> **Exercise details**
Transcribe, exactly and in full, every record shown below, while omitting its images.

___

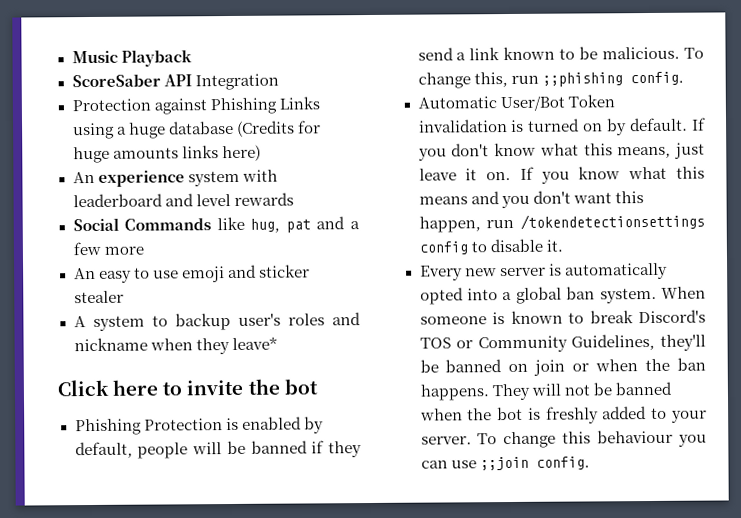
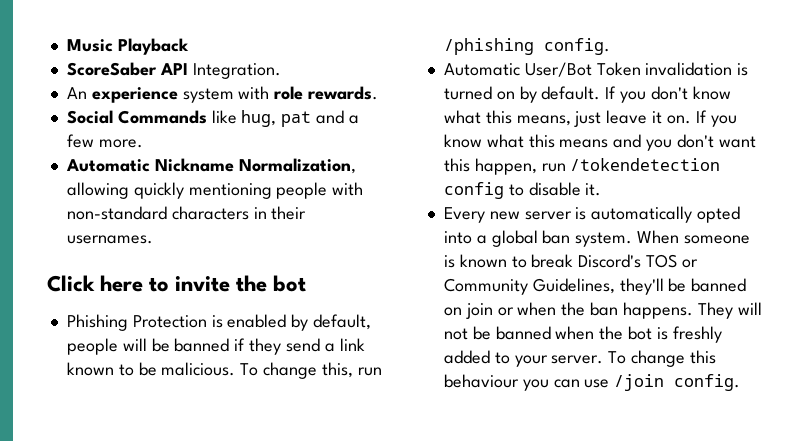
[194,73,279,91] [71,96,320,115] [72,120,321,140] [72,144,261,164] Integration // Protection against Phishing Links using a huge database (Credits for huge amounts links here) -> [192,63,281,79] Integration.
[72,192,294,208] leaderboard and level rewards -> [274,86,379,100] role rewards.
[103,246,144,255] [73,264,310,283] [73,290,124,304] [73,312,361,331] [73,336,277,355] more // An easy to use emoji and sticker stealer // A system to backup user's roles and nickname when they leave* -> [98,139,143,148] [65,158,356,174] [66,182,364,199] [66,206,307,220] [66,235,153,244] more. // Automatic Nickname Normalization, allowing quickly mentioning people with non-standard characters in their usernames.
[541,72,623,87] ;;phishing -> [443,38,534,55] /phishing
[520,213,705,230] /tokendetectionsettings -> [570,158,721,171] /tokendetection
[479,456,529,471] ;;join -> [614,374,665,391] /join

___

> **Output of the exercise**
[194,73,279,91] [71,96,320,115] [72,120,321,140] [72,144,261,164] Integration // Protection against Phishing Links using a huge database (Credits for huge amounts links here) -> [192,63,281,79] Integration.
[72,192,294,208] leaderboard and level rewards -> [274,86,379,100] role rewards.
[103,246,144,255] [73,264,310,283] [73,290,124,304] [73,312,361,331] [73,336,277,355] more // An easy to use emoji and sticker stealer // A system to backup user's roles and nickname when they leave* -> [98,139,143,148] [65,158,356,174] [66,182,364,199] [66,206,307,220] [66,235,153,244] more. // Automatic Nickname Normalization, allowing quickly mentioning people with non-standard characters in their usernames.
[541,72,623,87] ;;phishing -> [443,38,534,55] /phishing
[520,213,705,230] /tokendetectionsettings -> [570,158,721,171] /tokendetection
[479,456,529,471] ;;join -> [614,374,665,391] /join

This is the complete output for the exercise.